On Walden and Waban

On my way back to my dorm, on this uncharacteristically balmy night in October after a Jane the Virgin screening with lovely friends and crocheting, it hit me. Here I was, at ten o’clock at night on a Monday, and I had forgotten to update you, my beloved readers! Well, not forgotten entirely. More just gone through my day putting one step in front of the other: breakfast with my prospie, class on consciousness itself, early problem-set cranking, making sense of how insect eggs induce plant defenses against herbivores, making sense of all I forgot about genetics lab over break, dinner, laundry, and finally Jane the Virgin.
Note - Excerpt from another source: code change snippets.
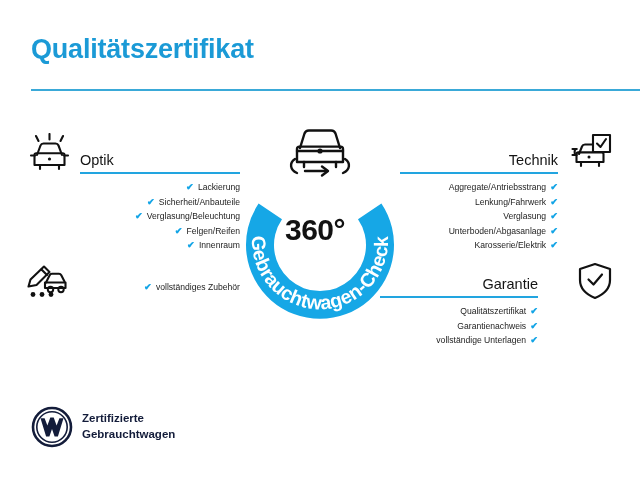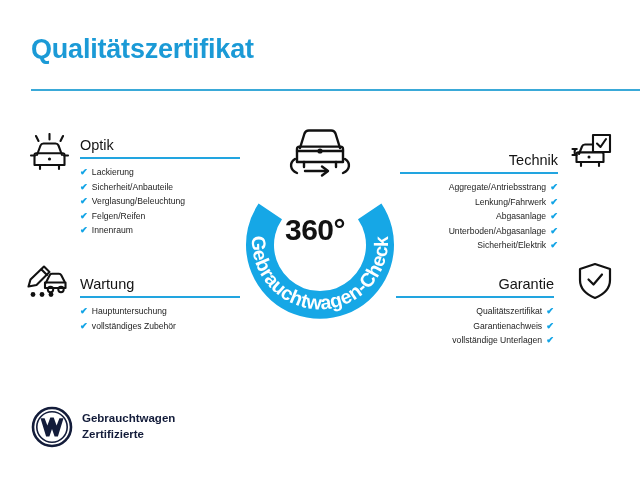--- a/index.html
+++ b/index.html
@@ -70,34 +70,34 @@
   }
   .chk {
     color: #12a4e6;
     font-size: 9.4px;
     font-weight: bold;
   }
 
   
   .left .sec-title { left: 0; }
   .left .sec-rule { left: 0; right: 0; bottom: -6px; }
-  .left .sec-list li { text-align: left; }
+  .left .sec-list li { text-align: right; }
   .left .chk { margin-right: 4px; }
 
   
   .right .sec-title { right: 0; }
   .right .sec-rule { left: 0; right: 0; bottom: -6px; }
   .right .sec-list li { text-align: right; }
   .right .chk { margin-left: 4px; }
 
   
-  #sec-optik    { left: 80px;  top: 129px; width: 160px; }
+  #sec-optik    { left: 80px;  top: 144px; width: 160px; }
   #sec-wartung  { left: 80px;  top: 268px; width: 160px; }
   #sec-technik  { left: 400px; top: 144px; width: 158px; }
-  #sec-garantie { left: 396px; top: 268px; width: 158px; }
+  #sec-garantie { left: 380px; top: 268px; width: 158px; }
 
   #sec-optik .sec-list,
   #sec-wartung .sec-list,
   #sec-technik .sec-list,
   #sec-garantie .sec-list { margin-top: 12px; }
 
   
   .sec-icon {
     position: absolute;
     width: 46px;
@@ -253,41 +253,36 @@
   <ul class="sec-list">
       <li><span class="chk">✔</span><span>Lackierung</span></li>
       <li><span class="chk">✔</span><span>Sicherheit/Anbauteile</span></li>
       <li><span class="chk">✔</span><span>Verglasung/Beleuchtung</span></li>
       <li><span class="chk">✔</span><span>Felgen/Reifen</span></li>
       <li><span class="chk">✔</span><span>Innenraum</span></li>
     </ul>
 </div>
 
 <div class="section left" id="sec-wartung">
-  <div class="sec-head">
-    <div class="sec-title">Wartung</div>
-    <div class="sec-rule"></div>
-  </div>
   <ul class="sec-list">
-      <li><span class="chk">✔</span><span>Hauptuntersuchung</span></li>
       <li><span class="chk">✔</span><span>vollständiges Zubehör</span></li>
     </ul>
 </div>
 
 <div class="section right" id="sec-technik">
   <div class="sec-head">
     <div class="sec-title">Technik</div>
     <div class="sec-rule"></div>
   </div>
   <ul class="sec-list">
       <li><span>Aggregate/Antriebsstrang</span><span class="chk">✔</span></li>
       <li><span>Lenkung/Fahrwerk</span><span class="chk">✔</span></li>
-      <li><span>Abgasanlage</span><span class="chk">✔</span></li>
+      <li><span>Verglasung</span><span class="chk">✔</span></li>
       <li><span>Unterboden/Abgasanlage</span><span class="chk">✔</span></li>
-      <li><span>Sicherheit/Elektrik</span><span class="chk">✔</span></li>
+      <li><span>Karosserie/Elektrik</span><span class="chk">✔</span></li>
     </ul>
 </div>
 
 <div class="section right" id="sec-garantie">
   <div class="sec-head">
     <div class="sec-title">Garantie</div>
     <div class="sec-rule"></div>
   </div>
   <ul class="sec-list">
       <li><span>Qualitätszertifikat</span><span class="chk">✔</span></li>
@@ -296,15 +291,15 @@
     </ul>
 </div>
 
 <svg id="footer-logo" viewBox="0 0 42 42">
   <circle cx="21" cy="21" r="19" fill="none" stroke="#131c3a" stroke-width="2.6"></circle>
   <circle cx="21" cy="21" r="15.2" fill="none" stroke="#131c3a" stroke-width="1.6"></circle>
   <path d="M9.5 12.2 L13.6 12.2 L16.4 19.6 L19.3 11.6 L22.7 11.6 L25.6 19.6 L28.4 12.2 L32.5 12.2
            L26.9 30.6 L23.6 30.6 L21 22.9 L18.4 30.6 L15.1 30.6 Z" fill="#131c3a"></path>
 </svg>
 <div id="footer-text">
+  <div>Zertifizierte</div>
   <div>Gebrauchtwagen</div>
-  <div>Zertifizierte</div>
 </div>
 
 </body></html>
My Mondays usually only consist of one class, Cognitive Poetics. One of the reason that this one was so jam packed was because this weekend was Family and Friends weekend, and I was lucky enough to have my parents come visit me on campus. This entailed a lot of great food and even better company, but very little work being done. The near-entirety of Saturday was taken up by a visit to Walden Pond, which is just a thirty minute drive from Wellesley. We’d actually driven past it on an outing last semester, and having read Thoreau’s Walden my sophomore year of high-school, I was curious to see the reality of the place. I was expecting some remote, isolated and untouched corner of wilderness, with a log cabin nestled next to a small pond.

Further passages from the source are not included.